--- START ---

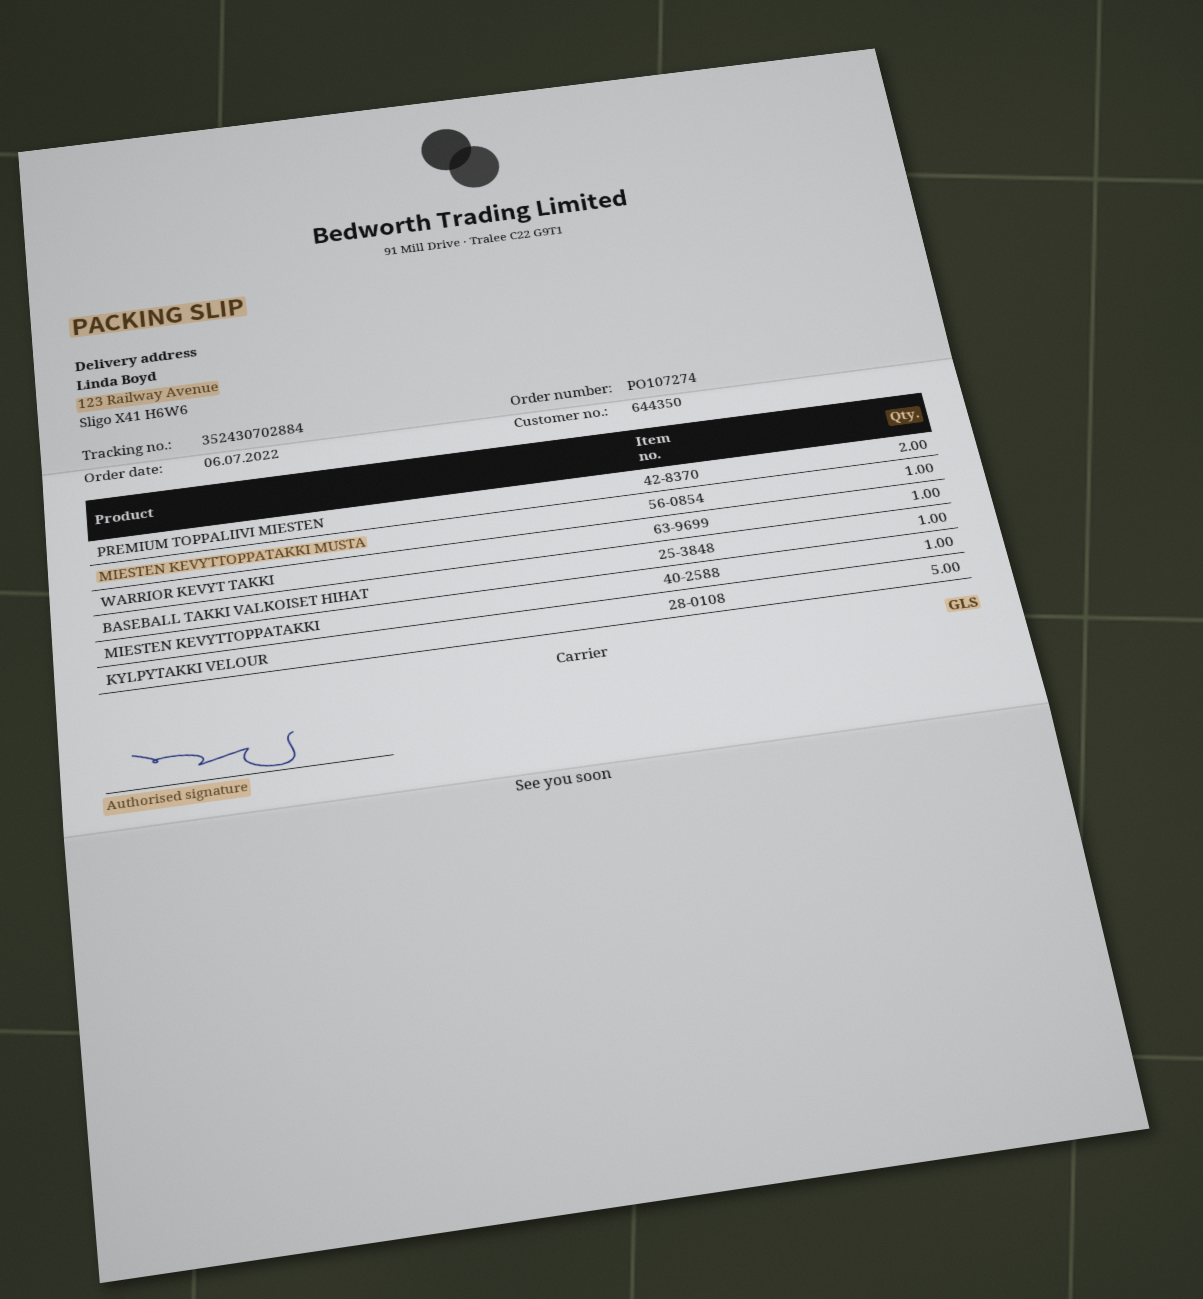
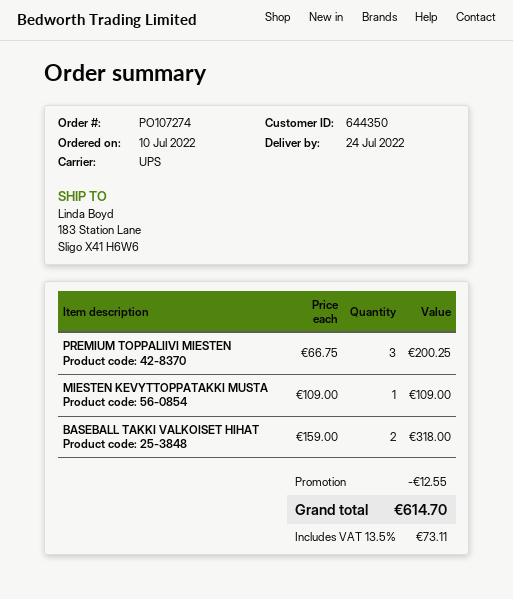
order date: 2022-07-06 -> 2022-07-10
shipping method: GLS -> UPS
ship to: 123 Railway Avenue, Sligo X41 H6W6 -> 183 Station Lane, Sligo X41 H6W6
PREMIUM TOPPALIIVI MIESTEN: 2 -> 3
WARRIOR KEVYT TAKKI: 1 -> none
BASEBALL TAKKI VALKOISET HIHAT: 1 -> 2
MIESTEN KEVYTTOPPATAKKI: 1 -> none
KYLPYTAKKI VELOUR: 5 -> none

--- END ---

YOUR TASK: Repeat the line containing "shipping method: GLS -> UPS" and all subsequent lines through the final line of the data, exactly and with no others.

TASK RESULT:
shipping method: GLS -> UPS
ship to: 123 Railway Avenue, Sligo X41 H6W6 -> 183 Station Lane, Sligo X41 H6W6
PREMIUM TOPPALIIVI MIESTEN: 2 -> 3
WARRIOR KEVYT TAKKI: 1 -> none
BASEBALL TAKKI VALKOISET HIHAT: 1 -> 2
MIESTEN KEVYTTOPPATAKKI: 1 -> none
KYLPYTAKKI VELOUR: 5 -> none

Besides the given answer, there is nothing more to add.